↓↓↓

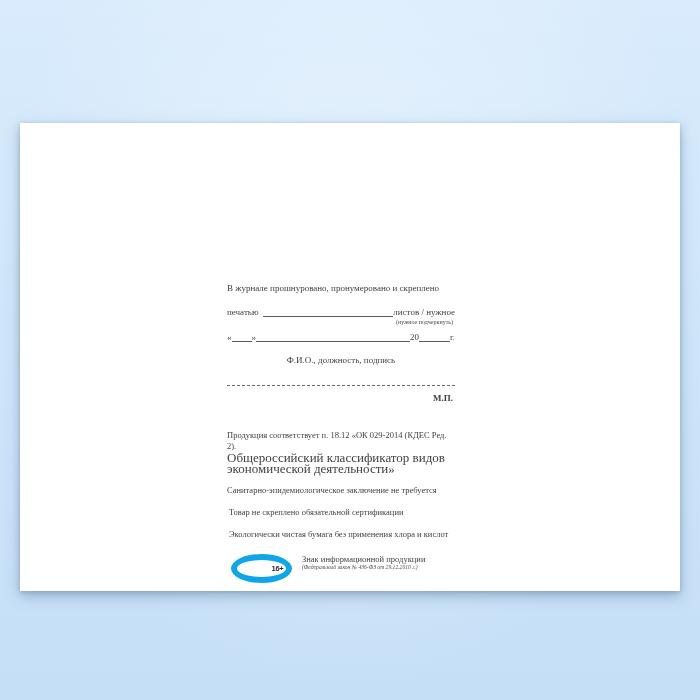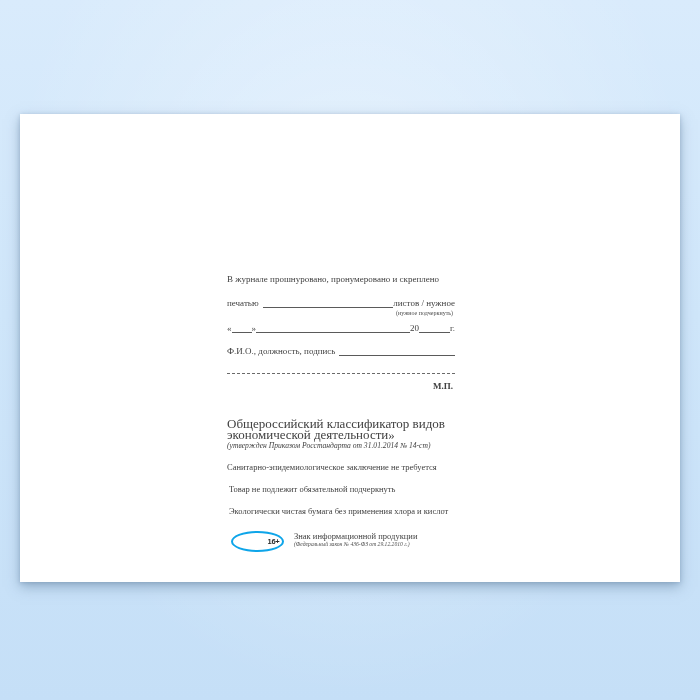--- a/index.html
+++ b/index.html
@@ -14,21 +14,21 @@
     position: relative;
     width: 700px;
     height: 700px;
     background:
       radial-gradient(ellipse at 50% 35%, rgba(255,255,255,0.40), rgba(255,255,255,0) 70%),
       linear-gradient(180deg, #d9ebfc 0%, #cfe6fa 45%, #c5dff7 100%);
   }
   .page {
     position: absolute;
     left: 20px;
-    top: 114px;
+    top: 123px;
     width: 660px;
     height: 468px;
     background: #ffffff;
     box-shadow: 0 5px 12px rgba(96, 126, 158, 0.50), 0 1px 4px rgba(96, 126, 158, 0.35);
   }
   .content {
     position: absolute;
     left: 207px;
     top: 160px;
     width: 228px;
@@ -53,21 +53,21 @@
   .gap4 { width: 4px; }
   .line1 { margin-bottom: 13px; }
   .note-right {
     text-align: right;
     font-size: 6px;
     line-height: 7px;
     color: #4a4a4a;
     margin: 1px 2px 6px 0;
   }
   .date-row { margin-bottom: 12px; }
-  .fio-row { margin-bottom: 16px; }
+  .fio-row { margin-bottom: 16px; flex-direction: column; }
   .dash-line {
     height: 1px;
     margin-bottom: 7px;
     background: repeating-linear-gradient(90deg, #6a6a6a 0 3px, transparent 3px 5px);
   }
   .mp {
     text-align: right;
     padding-right: 2px;
     margin-bottom: 26px;
     font-weight: bold;
@@ -86,21 +86,21 @@
   .age-row {
     display: flex;
     align-items: flex-start;
     margin-top: 14px;
   }
   .age-badge {
     flex: 0 0 auto;
     margin-left: 4px;
     width: 17px;
     height: 17px;
-    border: 2px solid #0ea5e9;
+    border: 6px solid #0ea5e9;
     border-radius: 50%;
     display: flex;
     align-items: center;
     justify-content: center;
     font-family: "Liberation Sans", sans-serif;
     font-weight: bold;
     font-size: 7.5px;
     color: #2b2b2b;
     letter-spacing: -0.3px;
     padding-left: 32px;
@@ -145,26 +145,26 @@
         <span>Ф.И.О., должность, подпись</span>
         <span class="gap4"></span>
         <span class="fill grow"></span>
       </div>
 
       <div class="dash-line"></div>
 
       <div class="mp">М.П.</div>
 
       <div class="compliance">
+        <div class="c1">Продукция соответствует п. 18.12 «ОК 029-2014 (КДЕС Ред. 2).</div>
         <div class="c2">Общероссийский классификатор видов экономической деятельности»</div>
-        <div class="c3">(утвержден Приказом Росстандарта от 31.01.2014 № 14-ст)</div>
       </div>
 
       <div class="statement">Санитарно-эпидемиологическое заключение не требуется</div>
-      <div class="statement indent">Товар не подлежит обязательной подчеркнуть</div>
+      <div class="statement indent">Товар не скреплено обязательной сертификации</div>
       <div class="statement indent">Экологически чистая бумага без применения хлора и кислот</div>
 
       <div class="age-row">
         <div class="age-badge">16+</div>
         <div class="age-text">
           <div class="age-label">Знак информационной продукции</div>
           <div class="age-note">(Федеральный закон № 436-ФЗ от 29.12.2010 г.)</div>
         </div>
       </div>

↑↑↑

■ How to complete this task: Your response should be each line that includes the word "flex", copied from the records.

■ Task response:
+  .fio-row { margin-bottom: 16px; flex-direction: column; }
     display: flex;
     align-items: flex-start;
     flex: 0 0 auto;
     display: flex;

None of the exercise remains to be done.